[RECORDS TO PROCESS]

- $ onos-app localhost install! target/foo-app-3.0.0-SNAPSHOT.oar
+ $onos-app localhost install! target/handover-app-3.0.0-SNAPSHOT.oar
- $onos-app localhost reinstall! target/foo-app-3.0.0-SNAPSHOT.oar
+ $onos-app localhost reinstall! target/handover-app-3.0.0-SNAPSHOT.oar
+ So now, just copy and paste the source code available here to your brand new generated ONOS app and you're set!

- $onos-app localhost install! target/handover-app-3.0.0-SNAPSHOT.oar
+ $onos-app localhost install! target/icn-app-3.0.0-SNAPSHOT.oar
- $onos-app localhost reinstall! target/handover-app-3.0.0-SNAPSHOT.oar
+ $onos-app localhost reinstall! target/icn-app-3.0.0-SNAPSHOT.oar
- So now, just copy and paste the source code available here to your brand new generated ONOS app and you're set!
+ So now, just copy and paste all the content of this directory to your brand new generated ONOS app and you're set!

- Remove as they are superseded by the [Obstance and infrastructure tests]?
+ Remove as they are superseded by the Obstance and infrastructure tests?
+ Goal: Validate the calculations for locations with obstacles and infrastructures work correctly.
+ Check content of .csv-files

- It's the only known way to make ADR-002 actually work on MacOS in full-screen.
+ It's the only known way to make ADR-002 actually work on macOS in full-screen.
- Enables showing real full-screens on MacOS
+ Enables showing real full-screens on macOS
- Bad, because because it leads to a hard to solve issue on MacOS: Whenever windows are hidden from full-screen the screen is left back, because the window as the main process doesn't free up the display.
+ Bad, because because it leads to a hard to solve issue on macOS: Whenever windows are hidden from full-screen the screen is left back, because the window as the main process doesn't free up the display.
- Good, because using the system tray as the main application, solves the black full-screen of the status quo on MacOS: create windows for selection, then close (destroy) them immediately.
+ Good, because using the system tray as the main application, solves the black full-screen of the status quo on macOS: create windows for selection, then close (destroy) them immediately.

[/RECORDS TO PROCESS]

- AIM OF THE TASK -
The records above are to be duplicated in full and exactly.

- WORKED SOLUTION -
- $ onos-app localhost install! target/foo-app-3.0.0-SNAPSHOT.oar
+ $onos-app localhost install! target/handover-app-3.0.0-SNAPSHOT.oar
- $onos-app localhost reinstall! target/foo-app-3.0.0-SNAPSHOT.oar
+ $onos-app localhost reinstall! target/handover-app-3.0.0-SNAPSHOT.oar
+ So now, just copy and paste the source code available here to your brand new generated ONOS app and you're set!

- $onos-app localhost install! target/handover-app-3.0.0-SNAPSHOT.oar
+ $onos-app localhost install! target/icn-app-3.0.0-SNAPSHOT.oar
- $onos-app localhost reinstall! target/handover-app-3.0.0-SNAPSHOT.oar
+ $onos-app localhost reinstall! target/icn-app-3.0.0-SNAPSHOT.oar
- So now, just copy and paste the source code available here to your brand new generated ONOS app and you're set!
+ So now, just copy and paste all the content of this directory to your brand new generated ONOS app and you're set!

- Remove as they are superseded by the [Obstance and infrastructure tests]?
+ Remove as they are superseded by the Obstance and infrastructure tests?
+ Goal: Validate the calculations for locations with obstacles and infrastructures work correctly.
+ Check content of .csv-files

- It's the only known way to make ADR-002 actually work on MacOS in full-screen.
+ It's the only known way to make ADR-002 actually work on macOS in full-screen.
- Enables showing real full-screens on MacOS
+ Enables showing real full-screens on macOS
- Bad, because because it leads to a hard to solve issue on MacOS: Whenever windows are hidden from full-screen the screen is left back, because the window as the main process doesn't free up the display.
+ Bad, because because it leads to a hard to solve issue on macOS: Whenever windows are hidden from full-screen the screen is left back, because the window as the main process doesn't free up the display.
- Good, because using the system tray as the main application, solves the black full-screen of the status quo on MacOS: create windows for selection, then close (destroy) them immediately.
+ Good, because using the system tray as the main application, solves the black full-screen of the status quo on macOS: create windows for selection, then close (destroy) them immediately.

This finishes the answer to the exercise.